How do pleiotropic kinase hubs mediate specific signaling by TNFR superfamily members?

Abstract

Tumor necrosis factor receptor (TNFR) superfamily members mediate the cellular response to a wide variety of biological inputs. The responses range from cell death, survival, differentiation, proliferation, to the regulation of immunity. All these physiological responses are regulated by a limited number of highly pleiotropic kinases. The fact that the same signaling molecules are involved in transducing signals from TNFR superfamily members that regulate different and even opposing processes raises the question of how their specificity is determined. Regulatory strategies that can contribute to signaling specificity include scaffolding to control kinase specificity, combinatorial use of several signal transducers, and temporal control of signaling. In this review, we discuss these strategies in the context of TNFR superfamily member signaling.

Fig. 1. Kinases involved in TNFRSF-member signaling are highly pleiotropic

The pleiotropic kinases JNK, p38, and ERK1/2 (MAPKs), canonical IKK2, and non-canonical IKK1 are key regulators in signal transduction in response to a large variety of cellular signals and can trigger highly diverse biological responses.

Fig. 2. Activation of signal transducers downstream of TNFR1, CD40, and LTβR engagement

(A) TNF triggers the assembly of a signaling complex involving the TRADD, RIPK1, and ubiquitin ligase complexes. TAK1 is recruited and activated by binding of its scaffolds TAB 2/3 to polyubiquitin chains. Subsequent binding of NEMO to ubiquitin chains allows for the activation of IKK2. MAP3Ks activate MAPKs through a cascade of phosphorylation events. (B) CD40 engagement triggers the assembly of a complex containing TRAF2, TRAF3, TRAF6, cIAPs, MEKK1, and the LUBAC complex to activate MAPKs, NEMO-IKK2, and non-canonical IKK1. (C) Binding of LTβ to the LTβR triggers degradation of TRAF2 and TRAF3 resulting in NIK stabilization, which activates non-canonical IKK1 (see text for details).

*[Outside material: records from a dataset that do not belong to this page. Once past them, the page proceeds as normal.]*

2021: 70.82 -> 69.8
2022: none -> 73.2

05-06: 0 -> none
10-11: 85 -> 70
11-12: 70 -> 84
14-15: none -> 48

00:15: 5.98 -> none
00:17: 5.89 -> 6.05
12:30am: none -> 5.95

Fig. 3. Scaffolding to achieve signaling specificity

Scaffolds can organize pleiotropic kinases into stimulus-specific signaling modules to direct them to one specific pathway. (A) Filamin interacts with TRAF2, MEKK4, and JNK to allow for JNK activation upon TNFR1 engagement. ERK1/2 and p38 might similarly be organized into stimulus-specific modules through yet unidentified scaffolding proteins. (B) Binding of NEMO to IKK2 allows for its activation but is also required for proper signaling propagation to IκBα in response to inflammatory signals. (C) NIK is not only the activating kinase of IKK1 but also channels IKK1 activity to p100.

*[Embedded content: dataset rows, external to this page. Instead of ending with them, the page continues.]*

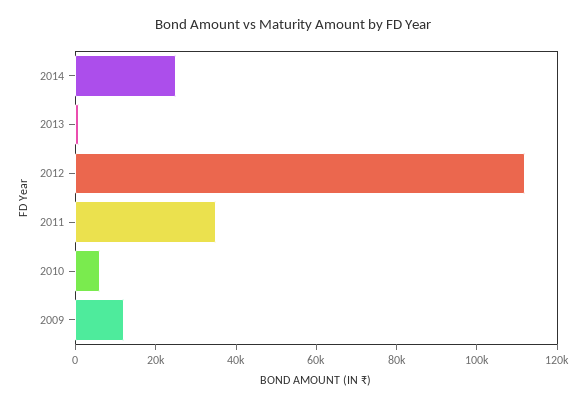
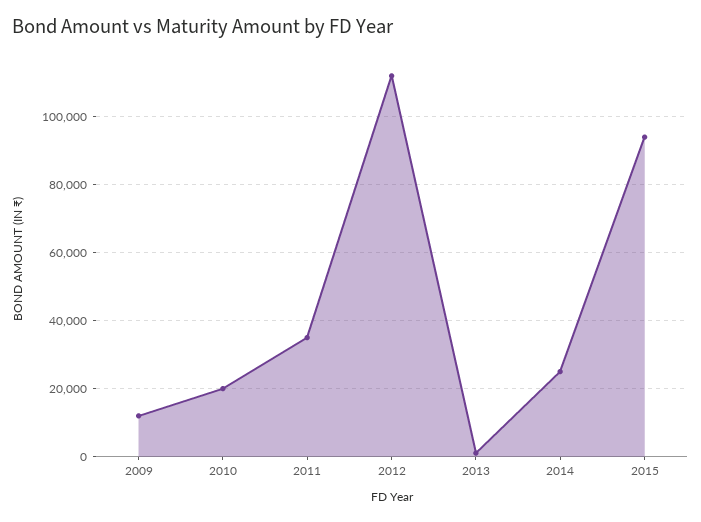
2010: 5000 -> 20000
2015: none -> 94000

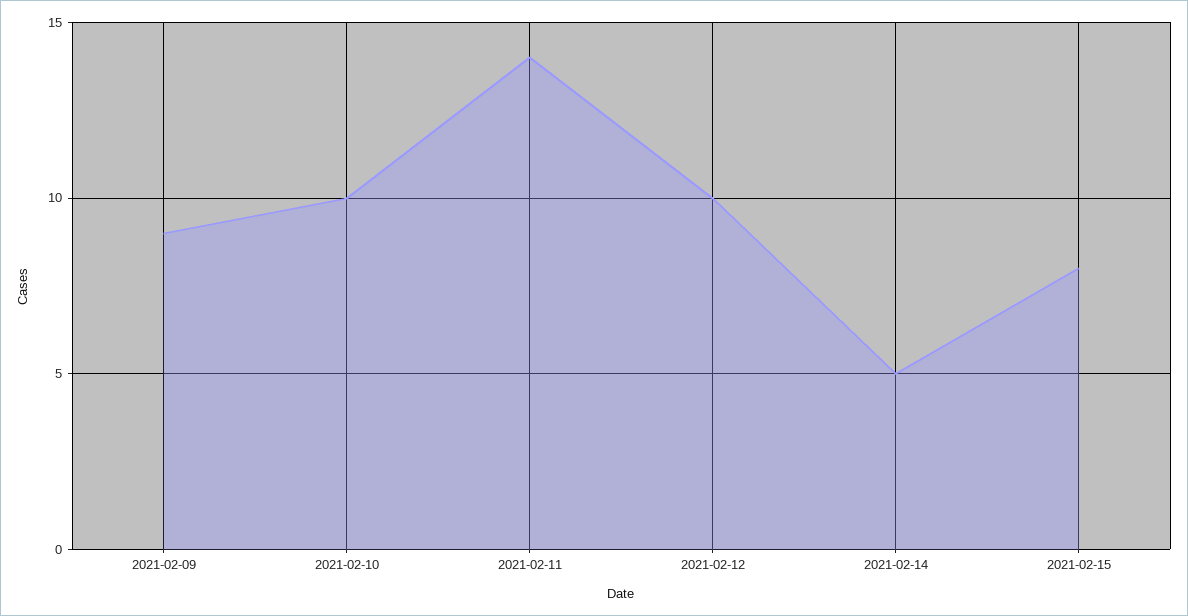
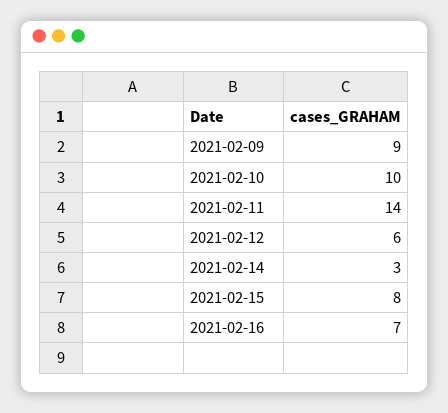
2021-02-12: 10 -> 6
2021-02-14: 5 -> 3
2021-02-16: none -> 7

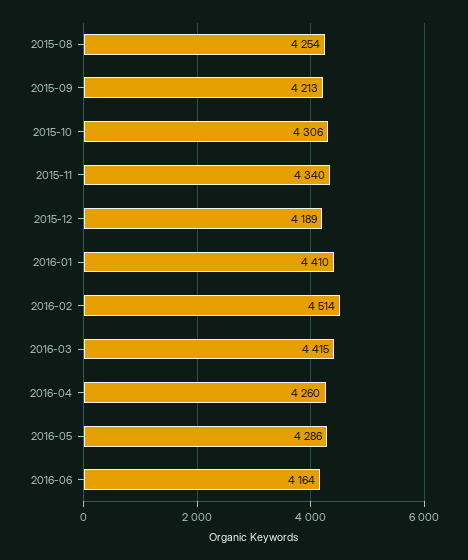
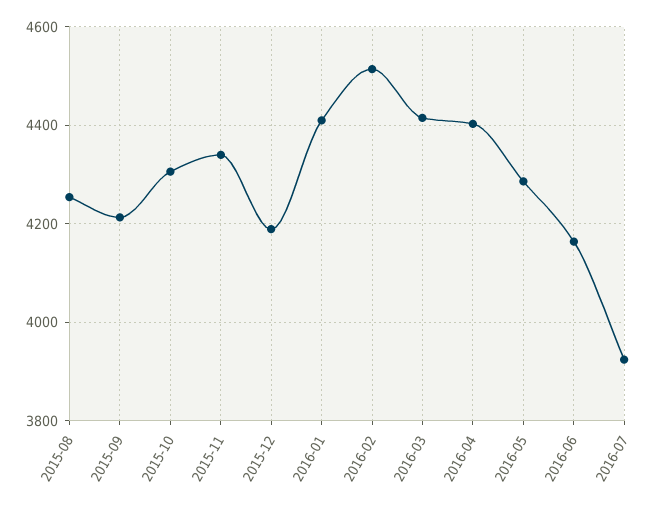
2016-04: 4260 -> 4400
2016-07: none -> 3920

Fig. 4. Combinatorial control of kinases facilitates stimulus specificity

Engagement of TNFRSFs activates pathways leading to the activation of ERK, JNK, p38, IKK2, and IKK1. Phosphorylation of downstream effectors induces a transcriptional program. Some genes require a synergistic function of several transcription factors and may thus be transcribed in a stimulus-specific manner. Specificity can also be achieved post-transcriptionally through p38-dependent regulation of mRNA stability.

Fig. 5. Temporal control can facilitate stimulus specificity

The temporal profile of key signal transducers, whether pleiotropic kinases or transcription factors, may determine signaling specificity. Temporal profiles are encoded and transduced through kinetic mechanisms that control receptor internalization and recycling, half-life control of signaling mediators, including ubiquitin chain second messengers or scaffolds, as well as negative and positive feedback. Signaling dynamics may be decoded to determine the activity of effectors, such as downstream genes, by mRNA half-life control, cooperativity with other transcription factors or chromatin regulatory mechanisms.